In the August issue of InStyle, between discussing life during COVID-19 and her upcoming talk show, cover girl Drew Barrymore also made some (to me) startling comments about her body, saying, among other problematic things, that she has to diet and exercise so she’s not “the size of a bus.”
“I eat really clean and healthy, and I do an hour of Pilates at least four days a week,” she told the magazine. “I have to work so hard at not being the size of a bus. And it’s OK. That is just my journey. That is my karma. I don’t know, maybe I was thin and mean in a past life.”
The whole quote strikes me as off-brand for Barrymore, who generally comes across as a relentlessly positive if kooky everywoman with a feminist bent and enough of a wild child past to thumb her nose at the conventions of “celebrity.” Her image of hippie-ish serenity is reinforced by the interview’s accompanying images, in which she makes the peace sign and poses with a live chicken tucked under her arm.
It also reads to me like something from the realm of women’s media 10 to 15 years ago, before we banished terms such as “bikini body” from our glossy cover lines and replaced them with Tess Holliday. Sure, diet culture is alive and thriving, and the watered-down lip service version of “body positivity” is now being used to sell us things, but I still thought we’d come a little further than this.
There are LAYERS of things to be upset about in Barrymore’s answer, starting with the fact that when asked a fairly innocuous question, she conflates “taking care of herself” with regulating her body’s size. Eating nourishing food and moving our bodies can certainly be self-care. But thinness and striving for thinness are not inherently good for you. In fact, the pursuit of thinness quite often results in behaviors that are the opposite of providing loving care for yourself.

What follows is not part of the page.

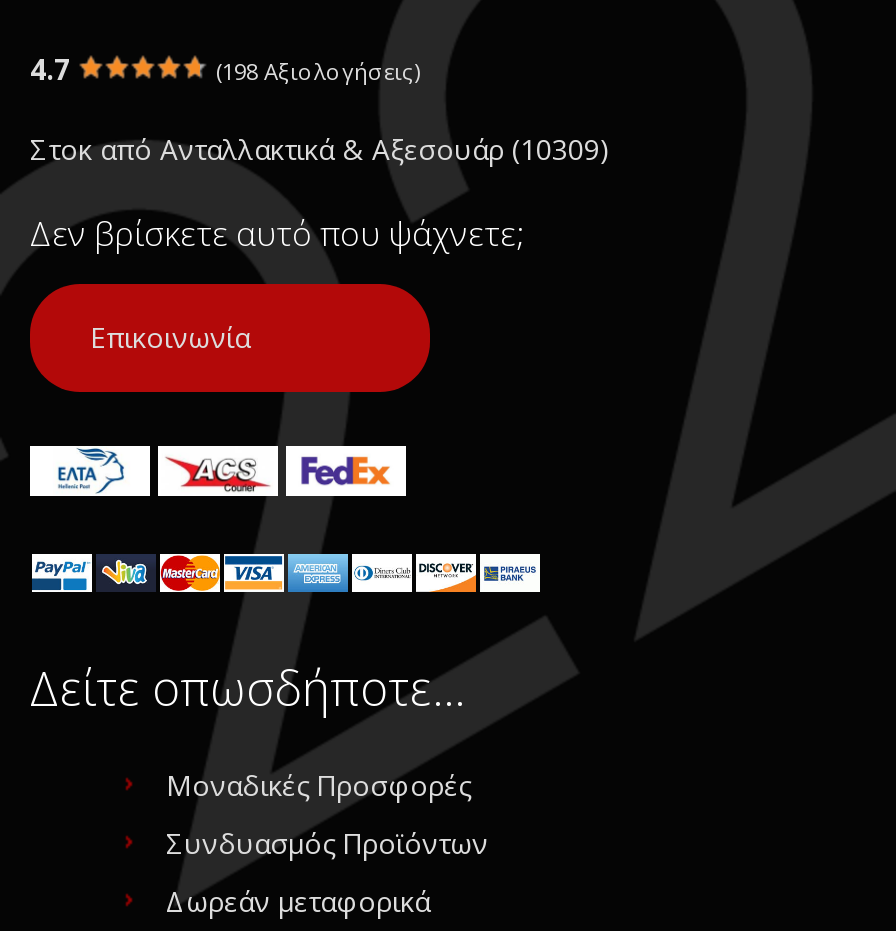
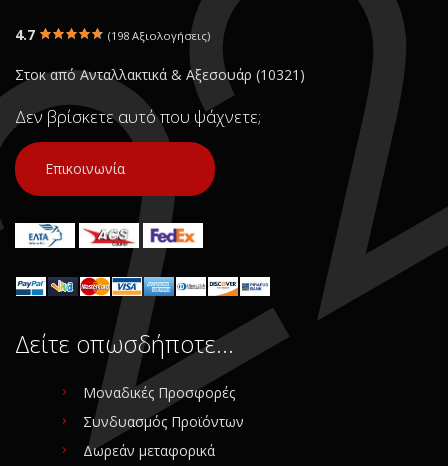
[30,130,610,168] Στοκ από Ανταλλακτικά & Αξεσουάρ (10309) -> [15,65,305,84] Στοκ από Ανταλλακτικά & Αξεσουάρ (10321)

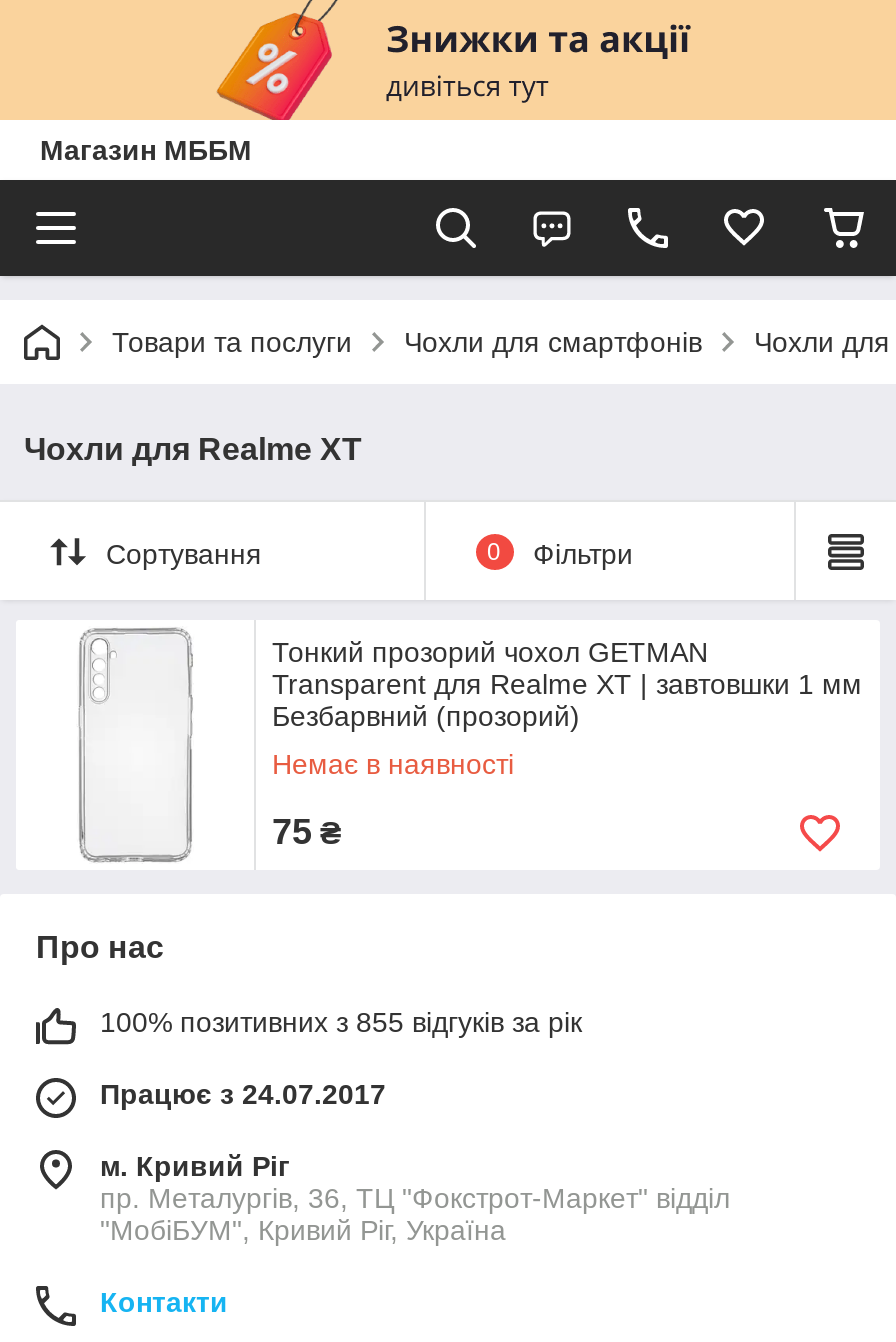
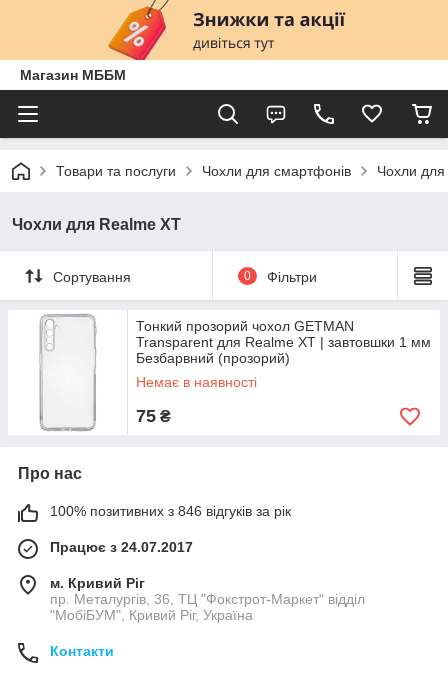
[100,1006,582,1038] 100% позитивних з 855 відгуків за рік -> [50,503,291,519] 100% позитивних з 846 відгуків за рік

Then there’s the term “eat clean,” which reinforces the damaging idea that what a person chooses to eat has some kind of moral value. Food isn’t good or bad, clean or unclean. Food is just food, and the choices we make about what to eat don’t say anything about our value as people. (Not to mention that the foods we consider “clean” are often the foods that are least accessible to those in lower-income brackets.)
There’s the fact that Barrymore refers to her strenuous efforts to maintain a smaller body size as “her journey,” which frankly just makes me sad, even if she’s being glib. What a depressing thing to consider your journey, a lifetime of struggling to be thin.
But what bothers me most of all is the idea, expressed in Barrymore’s joke that her body type is her “karma” for being “thin and mean in a former life,” that gaining weight, or simply having a fat body, is some kind of punishment.
As Barrymore said of herself, I have the kind of body that resists thinness. I was a fat kid, I was a very fat adolescent, and today I’m a slightly less fat but still plus-sized adult. The “less fat” was “achieved” in college through low-carb dieting, and the almost two decades after my more than 100-pound weight loss were punctuated by periods of restrictive dieting. Periods that, by the way, were always followed by the slow regaining of whatever weight I’d lost, because that is generally how diets work ― or rather, don’t work.
Like Barrymore, and probably most women (and many men) who haven’t done the hard work of dismantling and unlearning fatphobia, I still have deeply internalized but unwanted ideas about weight and my body, driven largely by diet culture. Diet culture wants me to live my life on a forever diet, hating myself and hating my body. It wants me to believe that I am worthless if I gain a pound and morally superior when I lose one. It wants me to believe that I will only be healthy and happy at a smaller size because it wants me to buy things I believe will get me there.
So while I think it was irresponsible of Barrymore to uncritically express those thoughts in a publication, I don’t think she’s a villain so much as a victim of that same culture that tells us gaining weight or having a larger body is inherently bad.
But just as with food, there are no good or bad bodies. There are just bodies, in their myriad shapes and sizes, with the vast weight of cultural assumptions we put on them.
Being fat, getting fat, staying fat: These are things that have no inherent moral value. My body, which is larger than Barrymore’s, is not a punishment. The bodies of those who are larger than me are not a punishment. The punishment, in fact, is living while fat in a society in which fat is treated as retribution for bad behavior, while thin is seen as a reward for the saintly pursuit of self-deprivation.
We’re living a moment in which a lot of our cultural hang-ups about weight are awkwardly on display: the Instagram influencer who crafts a caption simultaneously apologizing for and pretending to embrace her quarantine weight gain, the people so desperate to get back to their gym routines they’re working out in plastic pods. As a society, we’re so uncomfortable with the idea of weight gain that we’re agonizing over a few extra pounds during a global pandemic.
It seems like a particularly fraught time to be reinforcing the idea, even jokingly, that fat is something that happens to bad people.
“Taking care of yourself” is not defined as shrinking your body or maintaining a smaller body size. In fact, we cannot begin to truly take care of ourselves until we opt out of a system that tells us our worth is determined by a number on the scale and make peace with our bodies, sans judgment or shame.